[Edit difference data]
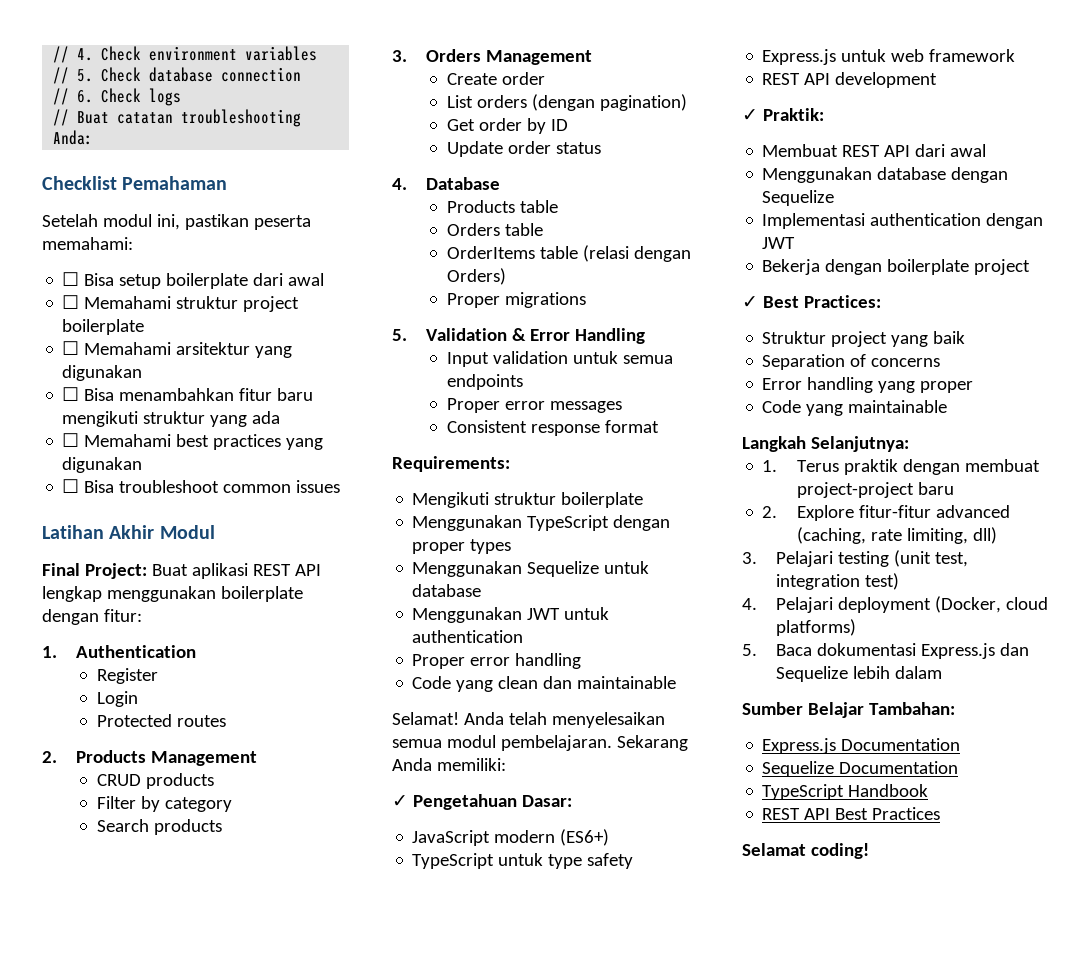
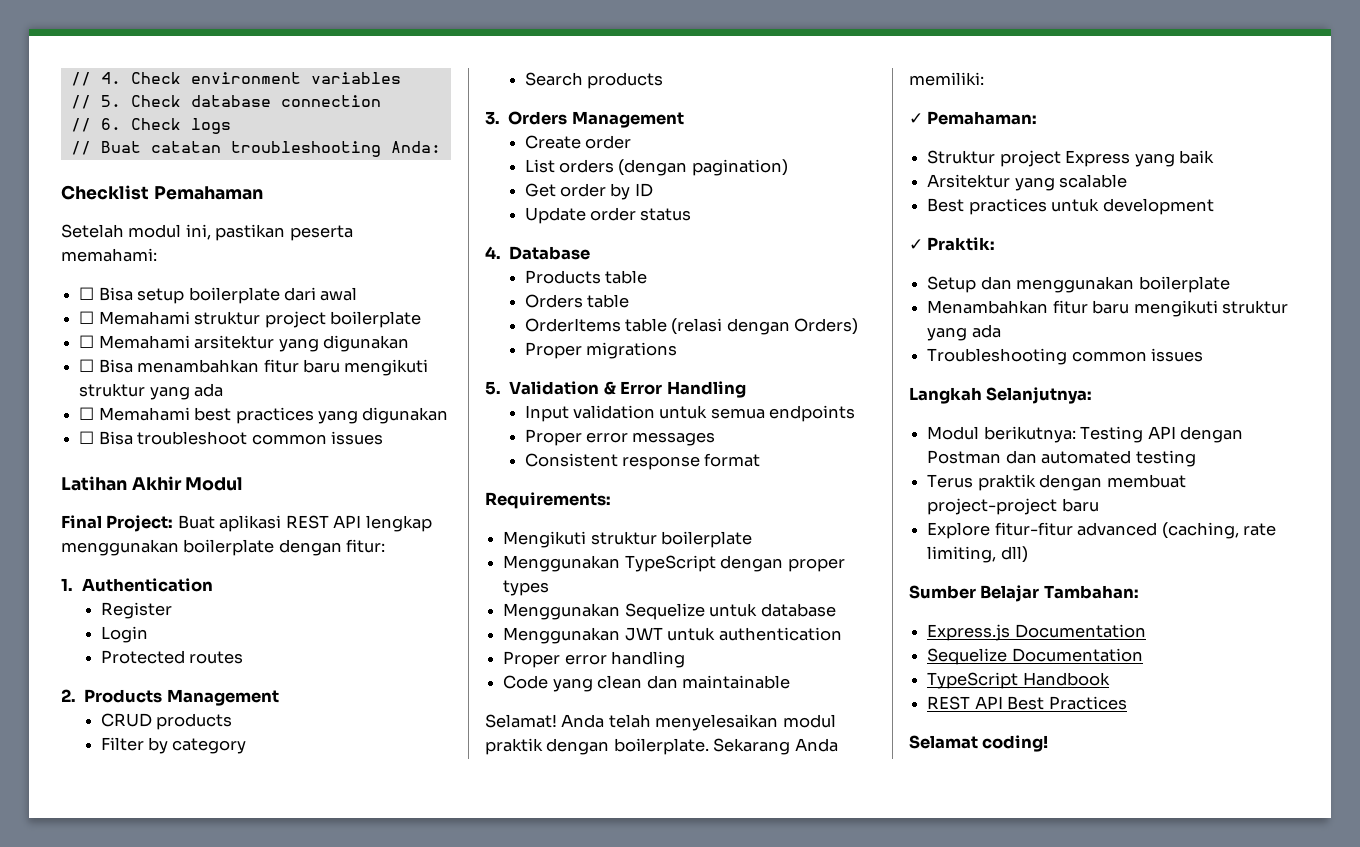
- Anda telah menyelesaikan semua modul pembelajaran.
+ Anda telah menyelesaikan modul praktik dengan boilerplate.
- ✓ Pengetahuan Dasar:
- JavaScript modern (ES6+)
- TypeScript untuk type safety
- Express.js untuk web framework
- REST API development
+ ✓ Pemahaman:
+ Struktur project Express yang baik
+ Arsitektur yang scalable
+ Best practices untuk development
  ✓ Praktik:
- Membuat REST API dari awal
- Menggunakan database dengan Sequelize
- Implementasi authentication dengan JWT
- Bekerja dengan boilerplate project
- ✓ Best Practices:
- Struktur project yang baik
- Separation of concerns
- Error handling yang proper
- Code yang maintainable
+ Setup dan menggunakan boilerplate
+ Menambahkan fitur baru mengikuti struktur yang ada
+ Troubleshooting common issues
  Langkah Selanjutnya:
- 1. Terus praktik dengan membuat project-project baru
+ Modul berikutnya: Testing API dengan Postman dan automated testing
+ Terus praktik dengan membuat project-project baru
- 2. Explore fitur-fitur advanced (caching, rate limiting, dll)
+ Explore fitur-fitur advanced (caching, rate limiting, dll)
- 3. Pelajari testing (unit test, integration test)
- 4. Pelajari deployment (Docker, cloud platforms)
- 5. Baca dokumentasi Express.js dan Sequelize lebih dalam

Your objective: Write out every entry again word for word, without any of the pictures.

Output of the task:
- Anda telah menyelesaikan semua modul pembelajaran.
+ Anda telah menyelesaikan modul praktik dengan boilerplate.
- ✓ Pengetahuan Dasar:
- JavaScript modern (ES6+)
- TypeScript untuk type safety
- Express.js untuk web framework
- REST API development
+ ✓ Pemahaman:
+ Struktur project Express yang baik
+ Arsitektur yang scalable
+ Best practices untuk development
  ✓ Praktik:
- Membuat REST API dari awal
- Menggunakan database dengan Sequelize
- Implementasi authentication dengan JWT
- Bekerja dengan boilerplate project
- ✓ Best Practices:
- Struktur project yang baik
- Separation of concerns
- Error handling yang proper
- Code yang maintainable
+ Setup dan menggunakan boilerplate
+ Menambahkan fitur baru mengikuti struktur yang ada
+ Troubleshooting common issues
  Langkah Selanjutnya:
- 1. Terus praktik dengan membuat project-project baru
+ Modul berikutnya: Testing API dengan Postman dan automated testing
+ Terus praktik dengan membuat project-project baru
- 2. Explore fitur-fitur advanced (caching, rate limiting, dll)
+ Explore fitur-fitur advanced (caching, rate limiting, dll)
- 3. Pelajari testing (unit test, integration test)
- 4. Pelajari deployment (Docker, cloud platforms)
- 5. Baca dokumentasi Express.js dan Sequelize lebih dalam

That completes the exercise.